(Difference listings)
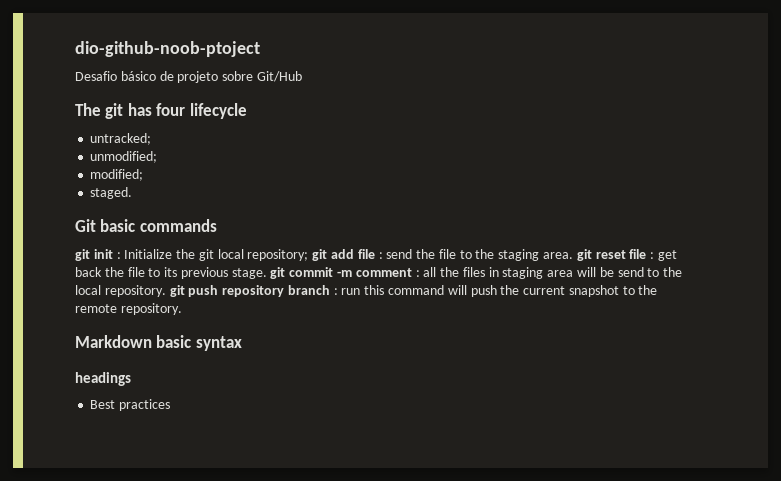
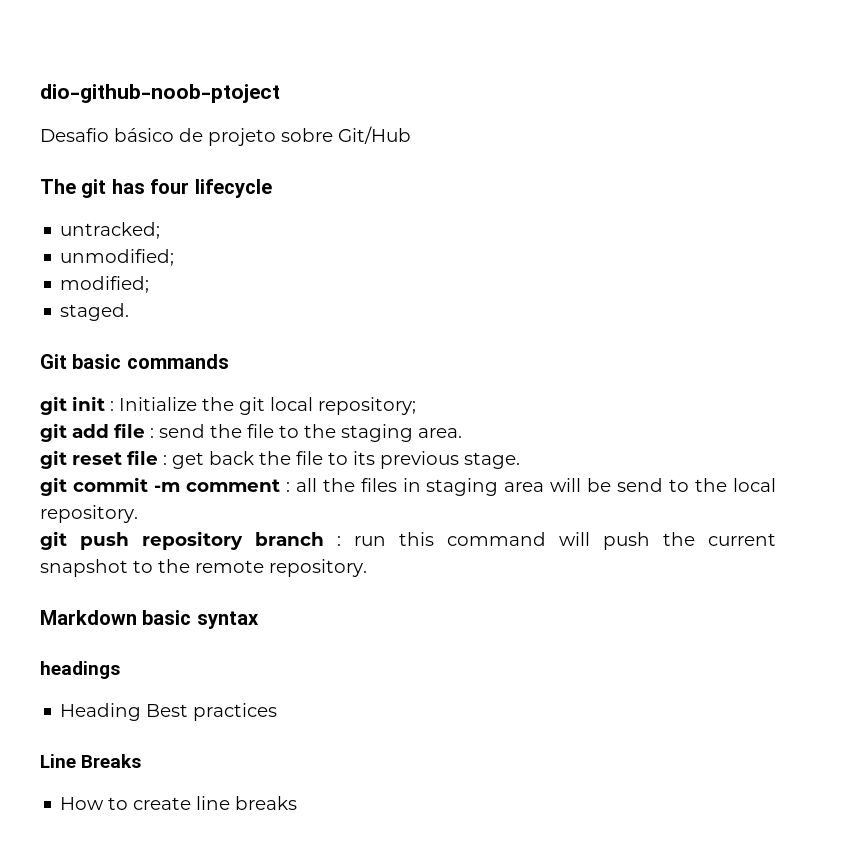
(309, 255) none -> (416, 406) //
(574, 255) none -> (462, 433) //
(267, 273) none -> (520, 460) //
(166, 291) none -> (138, 514) //
(131, 379) none -> [60,703,142,721] Heading
(171, 405) none -> [40,754,142,768] [60,796,298,810] // Line Breaks // How to create line breaks

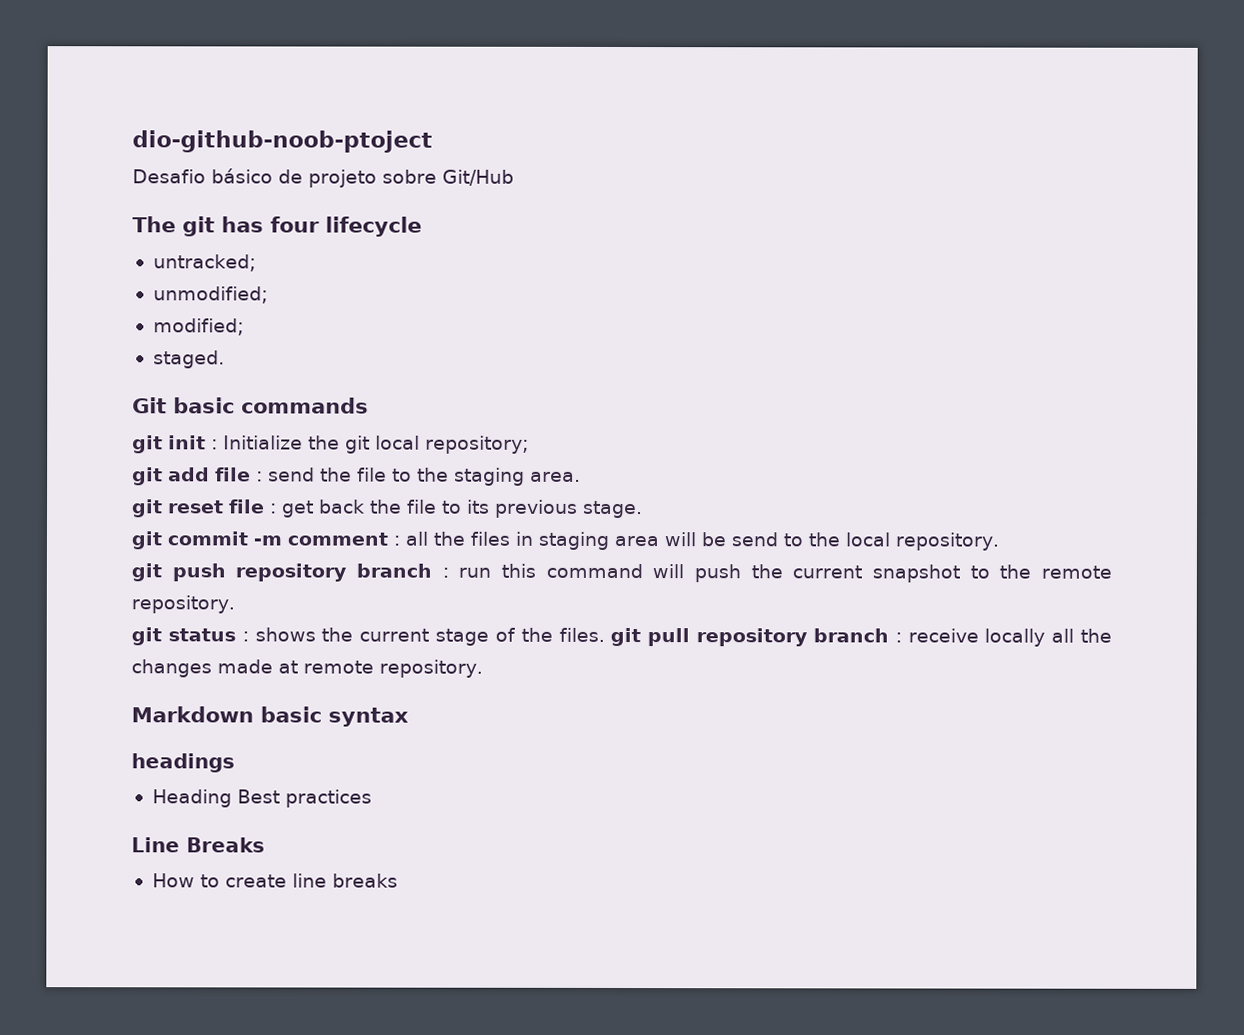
(367, 568) none -> [131,627,1113,647] [131,659,483,678] // git status : shows the current stage of the files. git pull repository branch : receive locally all the changes made at remote repository.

Aim of the task
From the entries above, return exactly the line containing "(131, 379) none -> [60,703,142,721] Heading", the line containing "(171, 405) none", and all lines between, and nothing else.

Solution
(131, 379) none -> [60,703,142,721] Heading
(171, 405) none -> [40,754,142,768] [60,796,298,810] // Line Breaks // How to create line breaks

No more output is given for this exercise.